Que nous disent-ils ?
Qu’ils sont arrivés au collège pleins d’espoirs et que leur scolarité est une série d’échecs qui apparaissent comme des fatalités que rien n’explique et qui sont sans issue.
Qu’ils sont dans un « collège de merde », qu’ils le détestent, qu’ils détestent ce qui leur y est proposé et les professeurs qui, au passage sont parfois insultés. Ils collent à l’image « ouèche-ouèche » des jeunes de cité. Qui cela sert-il ? Certainement pas eux.
Qu’ils rêvent d’être footballeurs ou stylistes et d’avoir beaucoup d’argent, « money, money », reprend le chœur.
En quoi auront-ils progressé ? Certes, ce qu’ils ont à dire doit être dit et entendu, mais que fait-on si on ne les aide pas à percevoir des issues, si on les laisse se complaire dans l’image d’une jeunesse « caillera » ? Est-ce cela qui aidera ces enfants des cités ?
Et pourtant
Et pourtant, la jeune demoiselle qui m’a recontactée cherchait en moi son ancienne professeure de français, profession particulièrement vilipendée ce soir-là. Son premier message (j’ai accepté de lui donner mon mail) a été pour me parler lectures :
« Bonjour :) comment allez vous ?
En ce moments je lis un Livre très interessant a mon gout !
"Rue Cases Nègres" un livre a peu pres Auto-Biographique !
Le dernier livre Auto-Biographique que j'ai lu s'appelait "Leon Walter Tilage " un livre qui parle de l'ancien temps au moments de la revolution avec Martin Luther King un peu de temps avant ! Ou il y avais des divisions et discrimination ... »
Ou pour me demander de lui raconter l’histoire du château de Carcassonne dont je lui avais envoyé une photo, ou bien encore m’envoyer la photo d’une affiche réalisée en classe et qu’elle ne m’avait pas rendue à l’époque (!), ou bien encore ceci :
« Si vous voulez je peut vous raconter des mythes ( qui se pratique) tel que le corps qui danse !!!

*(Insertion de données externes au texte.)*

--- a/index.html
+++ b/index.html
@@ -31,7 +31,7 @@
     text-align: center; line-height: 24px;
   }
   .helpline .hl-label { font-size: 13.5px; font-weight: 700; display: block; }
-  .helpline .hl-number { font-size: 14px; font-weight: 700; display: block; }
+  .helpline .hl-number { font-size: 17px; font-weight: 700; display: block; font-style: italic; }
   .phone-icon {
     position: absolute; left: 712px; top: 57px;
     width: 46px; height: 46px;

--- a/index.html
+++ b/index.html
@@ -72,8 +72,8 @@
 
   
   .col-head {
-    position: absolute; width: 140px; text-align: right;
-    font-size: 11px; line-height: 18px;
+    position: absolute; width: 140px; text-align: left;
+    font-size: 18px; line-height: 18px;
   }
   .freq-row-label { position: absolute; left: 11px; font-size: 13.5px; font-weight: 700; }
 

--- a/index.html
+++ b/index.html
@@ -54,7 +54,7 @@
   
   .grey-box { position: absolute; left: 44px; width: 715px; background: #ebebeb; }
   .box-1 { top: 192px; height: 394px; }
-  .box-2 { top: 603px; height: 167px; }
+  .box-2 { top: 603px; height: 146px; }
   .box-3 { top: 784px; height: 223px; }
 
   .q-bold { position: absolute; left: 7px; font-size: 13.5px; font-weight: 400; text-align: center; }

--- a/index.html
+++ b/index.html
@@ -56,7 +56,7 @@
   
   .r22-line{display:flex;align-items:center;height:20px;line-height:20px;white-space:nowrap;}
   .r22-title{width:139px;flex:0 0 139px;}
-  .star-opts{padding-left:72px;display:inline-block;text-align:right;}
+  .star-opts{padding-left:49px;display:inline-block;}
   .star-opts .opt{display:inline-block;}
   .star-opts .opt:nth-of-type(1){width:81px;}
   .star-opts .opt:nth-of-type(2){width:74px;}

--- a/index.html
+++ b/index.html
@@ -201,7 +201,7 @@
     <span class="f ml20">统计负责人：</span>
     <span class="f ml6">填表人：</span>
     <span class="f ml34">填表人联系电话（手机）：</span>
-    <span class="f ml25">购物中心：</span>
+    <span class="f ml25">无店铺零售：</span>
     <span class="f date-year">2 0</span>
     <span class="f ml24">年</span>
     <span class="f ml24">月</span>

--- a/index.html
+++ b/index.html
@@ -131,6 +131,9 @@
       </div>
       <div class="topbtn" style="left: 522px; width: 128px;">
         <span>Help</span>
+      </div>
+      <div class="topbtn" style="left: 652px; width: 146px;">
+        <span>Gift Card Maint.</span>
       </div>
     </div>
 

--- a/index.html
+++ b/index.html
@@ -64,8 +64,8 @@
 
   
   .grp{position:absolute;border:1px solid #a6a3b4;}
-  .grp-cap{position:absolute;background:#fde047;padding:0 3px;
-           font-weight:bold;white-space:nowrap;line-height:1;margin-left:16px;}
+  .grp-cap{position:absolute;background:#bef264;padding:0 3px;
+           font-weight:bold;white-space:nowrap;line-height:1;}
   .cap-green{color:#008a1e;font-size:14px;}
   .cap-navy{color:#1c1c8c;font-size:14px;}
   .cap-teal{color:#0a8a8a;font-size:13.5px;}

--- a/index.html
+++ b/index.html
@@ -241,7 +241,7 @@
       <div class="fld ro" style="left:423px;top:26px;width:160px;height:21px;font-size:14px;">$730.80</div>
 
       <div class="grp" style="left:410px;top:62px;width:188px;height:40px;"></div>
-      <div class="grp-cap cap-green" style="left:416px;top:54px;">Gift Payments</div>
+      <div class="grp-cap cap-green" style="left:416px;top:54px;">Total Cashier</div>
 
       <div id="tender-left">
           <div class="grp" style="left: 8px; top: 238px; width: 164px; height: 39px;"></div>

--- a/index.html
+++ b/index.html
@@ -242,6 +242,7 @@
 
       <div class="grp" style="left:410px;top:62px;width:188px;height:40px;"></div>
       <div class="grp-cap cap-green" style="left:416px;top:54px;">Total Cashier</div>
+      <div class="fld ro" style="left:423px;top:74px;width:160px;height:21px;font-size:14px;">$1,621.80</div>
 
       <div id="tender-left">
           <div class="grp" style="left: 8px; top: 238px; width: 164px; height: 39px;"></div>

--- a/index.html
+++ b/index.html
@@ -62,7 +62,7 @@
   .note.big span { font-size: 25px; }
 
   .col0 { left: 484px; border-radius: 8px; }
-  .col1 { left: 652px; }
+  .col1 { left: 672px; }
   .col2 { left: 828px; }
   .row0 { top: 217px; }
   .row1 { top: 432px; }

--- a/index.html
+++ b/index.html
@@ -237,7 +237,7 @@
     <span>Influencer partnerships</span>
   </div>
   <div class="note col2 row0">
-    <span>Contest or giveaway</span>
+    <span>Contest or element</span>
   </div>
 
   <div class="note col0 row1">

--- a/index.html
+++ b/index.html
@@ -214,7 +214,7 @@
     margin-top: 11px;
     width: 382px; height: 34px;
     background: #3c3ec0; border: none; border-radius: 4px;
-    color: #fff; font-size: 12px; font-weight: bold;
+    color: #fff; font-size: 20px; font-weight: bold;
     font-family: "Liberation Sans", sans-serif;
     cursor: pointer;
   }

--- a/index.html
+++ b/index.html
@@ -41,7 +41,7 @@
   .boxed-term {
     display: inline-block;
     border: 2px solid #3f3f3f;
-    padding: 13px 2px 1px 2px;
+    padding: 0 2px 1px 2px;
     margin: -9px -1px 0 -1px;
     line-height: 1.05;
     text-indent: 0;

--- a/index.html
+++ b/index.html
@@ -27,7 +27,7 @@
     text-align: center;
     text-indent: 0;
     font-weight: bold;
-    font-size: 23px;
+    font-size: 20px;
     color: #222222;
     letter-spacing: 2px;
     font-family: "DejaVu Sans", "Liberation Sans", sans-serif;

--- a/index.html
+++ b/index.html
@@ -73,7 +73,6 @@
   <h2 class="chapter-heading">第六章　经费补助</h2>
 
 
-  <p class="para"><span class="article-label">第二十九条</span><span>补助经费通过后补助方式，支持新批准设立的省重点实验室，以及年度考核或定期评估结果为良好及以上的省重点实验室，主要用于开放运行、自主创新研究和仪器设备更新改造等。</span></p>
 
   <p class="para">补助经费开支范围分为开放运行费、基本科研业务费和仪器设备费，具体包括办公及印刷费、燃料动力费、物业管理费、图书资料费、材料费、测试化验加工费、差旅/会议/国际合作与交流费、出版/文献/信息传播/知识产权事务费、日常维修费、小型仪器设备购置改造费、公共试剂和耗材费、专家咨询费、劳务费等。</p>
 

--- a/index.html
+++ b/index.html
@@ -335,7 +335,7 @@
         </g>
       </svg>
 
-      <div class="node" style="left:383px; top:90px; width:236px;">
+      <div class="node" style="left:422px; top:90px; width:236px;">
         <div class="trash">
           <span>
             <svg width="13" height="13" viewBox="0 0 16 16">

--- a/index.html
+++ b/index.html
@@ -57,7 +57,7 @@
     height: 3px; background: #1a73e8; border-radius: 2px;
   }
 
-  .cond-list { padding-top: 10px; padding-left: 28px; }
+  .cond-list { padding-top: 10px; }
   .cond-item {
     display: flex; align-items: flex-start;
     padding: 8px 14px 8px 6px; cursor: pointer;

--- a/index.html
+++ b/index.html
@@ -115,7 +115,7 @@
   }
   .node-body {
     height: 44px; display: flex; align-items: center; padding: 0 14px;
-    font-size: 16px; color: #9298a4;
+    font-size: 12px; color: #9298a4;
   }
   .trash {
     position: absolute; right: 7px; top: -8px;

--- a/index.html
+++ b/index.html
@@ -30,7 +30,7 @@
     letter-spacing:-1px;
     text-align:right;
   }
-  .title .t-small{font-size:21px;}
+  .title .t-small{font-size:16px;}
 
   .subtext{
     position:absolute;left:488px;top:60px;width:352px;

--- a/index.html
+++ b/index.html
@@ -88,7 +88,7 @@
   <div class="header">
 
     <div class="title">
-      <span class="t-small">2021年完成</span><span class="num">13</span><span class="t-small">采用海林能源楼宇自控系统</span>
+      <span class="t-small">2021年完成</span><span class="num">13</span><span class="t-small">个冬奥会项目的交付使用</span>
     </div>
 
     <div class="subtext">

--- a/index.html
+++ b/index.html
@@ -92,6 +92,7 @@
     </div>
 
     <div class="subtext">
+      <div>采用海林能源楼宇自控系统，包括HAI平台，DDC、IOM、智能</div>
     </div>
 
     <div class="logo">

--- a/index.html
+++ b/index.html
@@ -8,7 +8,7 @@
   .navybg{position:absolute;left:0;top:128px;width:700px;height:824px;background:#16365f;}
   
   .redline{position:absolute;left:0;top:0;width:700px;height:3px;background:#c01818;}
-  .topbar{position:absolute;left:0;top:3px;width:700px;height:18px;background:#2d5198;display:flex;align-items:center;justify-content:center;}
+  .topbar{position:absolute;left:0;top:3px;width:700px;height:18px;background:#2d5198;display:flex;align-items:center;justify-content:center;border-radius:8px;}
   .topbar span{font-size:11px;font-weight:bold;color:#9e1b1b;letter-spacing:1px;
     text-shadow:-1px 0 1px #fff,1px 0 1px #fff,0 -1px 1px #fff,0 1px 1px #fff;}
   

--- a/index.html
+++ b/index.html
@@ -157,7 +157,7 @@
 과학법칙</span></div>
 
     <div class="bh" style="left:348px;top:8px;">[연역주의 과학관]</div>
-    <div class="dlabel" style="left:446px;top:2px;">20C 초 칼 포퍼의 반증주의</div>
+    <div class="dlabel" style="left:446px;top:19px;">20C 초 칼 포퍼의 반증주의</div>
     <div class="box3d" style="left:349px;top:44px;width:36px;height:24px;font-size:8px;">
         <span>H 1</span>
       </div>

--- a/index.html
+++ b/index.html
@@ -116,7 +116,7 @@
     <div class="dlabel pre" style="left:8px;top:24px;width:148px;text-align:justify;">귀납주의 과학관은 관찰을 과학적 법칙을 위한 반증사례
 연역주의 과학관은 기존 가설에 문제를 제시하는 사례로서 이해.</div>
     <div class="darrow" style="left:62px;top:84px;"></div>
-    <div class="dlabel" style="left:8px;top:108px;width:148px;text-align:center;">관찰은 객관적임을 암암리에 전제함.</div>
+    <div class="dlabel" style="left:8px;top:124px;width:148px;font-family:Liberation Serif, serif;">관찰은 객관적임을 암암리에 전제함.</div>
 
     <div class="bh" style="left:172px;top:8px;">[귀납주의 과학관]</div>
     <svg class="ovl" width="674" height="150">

Du haut de la fenetre de mes parents nous voyons tout un quartier courrir chanter de joie avec un cerceuil en bois ! Le corps y compris ces crie de joie en tenant le cerceuil faire visiter tt les endroit ou le corps y aller avant sa mort !! Bizarrement le cerceuil a bloquer dans le bar où il y aller souvent !! Mais il ont continuer a dansrr chanter crier de joie ! Rire !!
Je demande alors a mon pere !?
Papa pourquoi il ne laisse pas le corps tranquille a la veillé . Il me repond
Par ce qu'en Afrique en tt cas au congo le corps doit danser et aller en paix mais ce n'est pas tt le monde qui fait sa mais c asser frequent .
( je ferais des recherche sur l'histoire du congo ) »
Bien sûr cette petite jeune fille a des difficultés linguistiques, mais les aspirations culturelles, la recherche d’identité et le rapport au travail que ces quelques échanges révèlent sont à mille lieues au-dessus de l’image pitoyable étalée publiquement ce mardi soir. De plus, le courage qu’il lui a fallu, ainsi qu’à ses camarades, pour lire ces textes devant un public, montre que si on leur fait confiance, ils sont, pour reprendre le slogan du GFEN, tous capables.
École et territoire
L’ignorance que beaucoup, dans l’école, entretiennent en ce qui concerne le vécu et le ressenti réel de leurs élèves, les ressentiments que cela génère, les échecs que cela suscite sur fond d’incompréhension réciproque sont humainement insupportables. Ils sont tout aussi inacceptables parce qu’ils contribuent à ce que l’école ne remplit pas son rôle « d’ascenseur social », que la démocratie est en panne et l’école impuissante face à l’accroissement des inégalités.
L’école par ailleurs est d’abord l’institution dont la société se dote pour instruire ses enfants et sa jeunesse, c’est cette mission de transmission de connaissances, de compétences et de culture qui fonde son obligation de réussite éducative en tant qu’obligation de créer toutes les conditions pour la réussite de ces apprentissages. La réussite éducative ne peut se concevoir sans réussite scolaire, encore moins se construire contre.
Lorsqu’au nom de la réussite éducative, ou de l’éducation tout court, des adultes prennent appui sur les difficultés d’enfants ou d’adolescents pour les dresser contre l’école en les encourageant dans des discours sur le non sens de l’instruction, ils me paraissent aussi coupables que ces parents qui incitent une fillette à donner une banane à notre Garde des sceaux, ou ceux qui ont suscité les pires rumeurs pour vider les écoles le samedi matin 25 janvier[1].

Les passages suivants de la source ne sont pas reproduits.